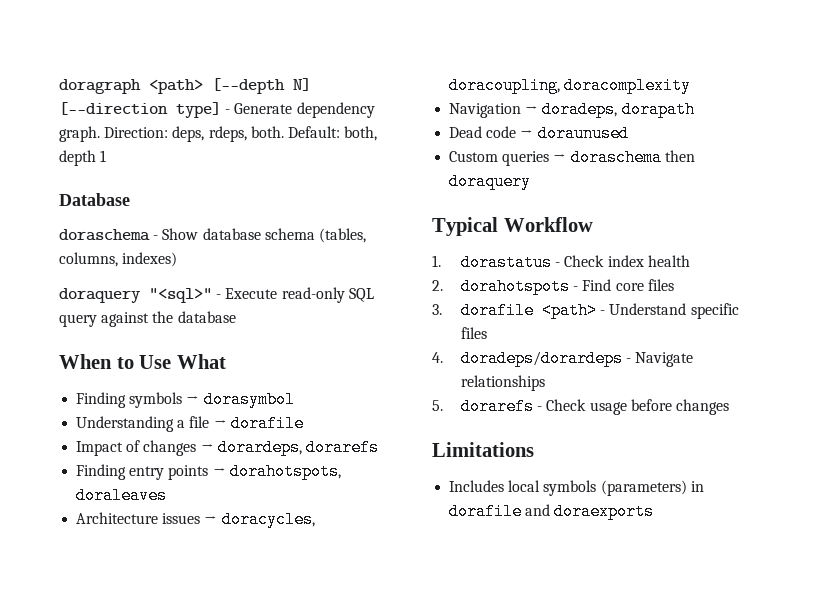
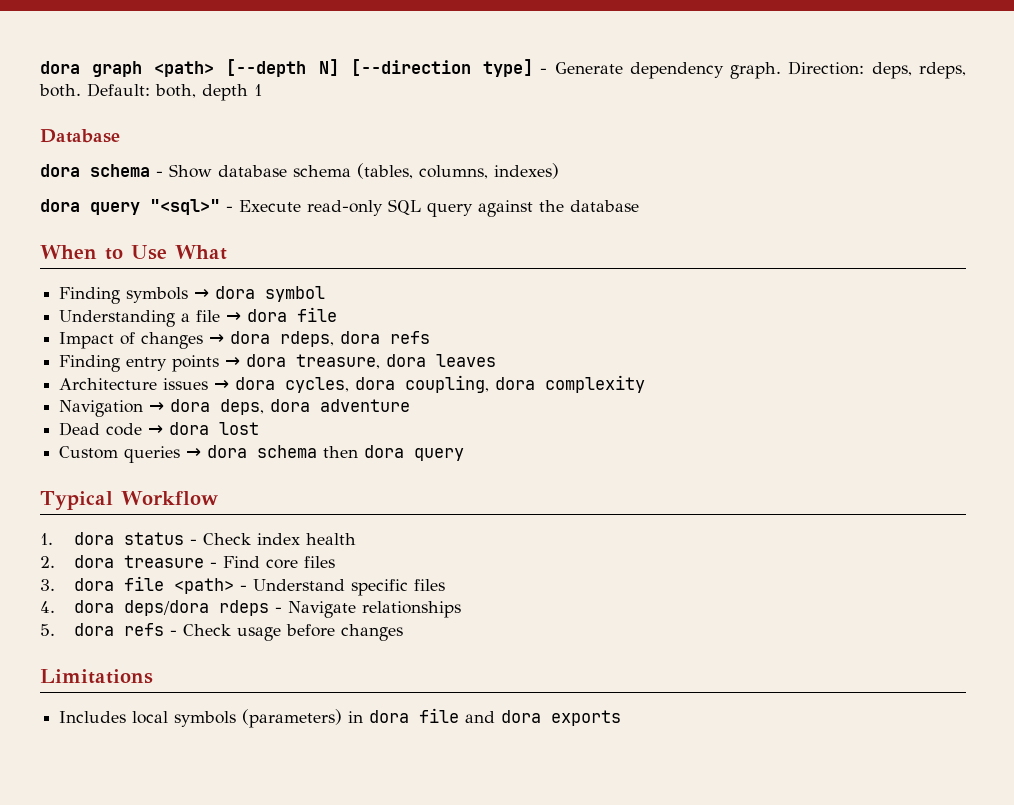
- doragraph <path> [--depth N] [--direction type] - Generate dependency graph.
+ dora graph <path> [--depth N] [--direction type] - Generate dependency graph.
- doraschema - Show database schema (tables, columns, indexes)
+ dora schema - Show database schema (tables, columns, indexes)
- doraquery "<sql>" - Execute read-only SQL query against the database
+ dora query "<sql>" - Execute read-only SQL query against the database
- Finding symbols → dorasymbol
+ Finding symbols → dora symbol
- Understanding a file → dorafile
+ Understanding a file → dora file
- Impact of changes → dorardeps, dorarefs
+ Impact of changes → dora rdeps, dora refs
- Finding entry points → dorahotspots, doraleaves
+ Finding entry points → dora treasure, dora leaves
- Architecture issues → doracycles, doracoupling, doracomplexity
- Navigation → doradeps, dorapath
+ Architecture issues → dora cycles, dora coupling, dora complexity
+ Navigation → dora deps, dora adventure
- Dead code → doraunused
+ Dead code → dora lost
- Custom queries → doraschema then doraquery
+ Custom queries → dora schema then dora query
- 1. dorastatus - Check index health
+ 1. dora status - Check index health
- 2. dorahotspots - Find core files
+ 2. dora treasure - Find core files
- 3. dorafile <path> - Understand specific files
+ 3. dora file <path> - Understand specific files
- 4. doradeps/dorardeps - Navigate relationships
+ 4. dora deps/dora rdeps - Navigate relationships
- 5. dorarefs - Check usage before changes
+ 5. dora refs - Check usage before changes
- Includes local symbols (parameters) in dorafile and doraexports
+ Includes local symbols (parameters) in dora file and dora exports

____

## Task prompt:
Exclude every picture and copy the remaining data exactly.

## Result for this task:
- doragraph <path> [--depth N] [--direction type] - Generate dependency graph.
+ dora graph <path> [--depth N] [--direction type] - Generate dependency graph.
- doraschema - Show database schema (tables, columns, indexes)
+ dora schema - Show database schema (tables, columns, indexes)
- doraquery "<sql>" - Execute read-only SQL query against the database
+ dora query "<sql>" - Execute read-only SQL query against the database
- Finding symbols → dorasymbol
+ Finding symbols → dora symbol
- Understanding a file → dorafile
+ Understanding a file → dora file
- Impact of changes → dorardeps, dorarefs
+ Impact of changes → dora rdeps, dora refs
- Finding entry points → dorahotspots, doraleaves
+ Finding entry points → dora treasure, dora leaves
- Architecture issues → doracycles, doracoupling, doracomplexity
- Navigation → doradeps, dorapath
+ Architecture issues → dora cycles, dora coupling, dora complexity
+ Navigation → dora deps, dora adventure
- Dead code → doraunused
+ Dead code → dora lost
- Custom queries → doraschema then doraquery
+ Custom queries → dora schema then dora query
- 1. dorastatus - Check index health
+ 1. dora status - Check index health
- 2. dorahotspots - Find core files
+ 2. dora treasure - Find core files
- 3. dorafile <path> - Understand specific files
+ 3. dora file <path> - Understand specific files
- 4. doradeps/dorardeps - Navigate relationships
+ 4. dora deps/dora rdeps - Navigate relationships
- 5. dorarefs - Check usage before changes
+ 5. dora refs - Check usage before changes
- Includes local symbols (parameters) in dorafile and doraexports
+ Includes local symbols (parameters) in dora file and dora exports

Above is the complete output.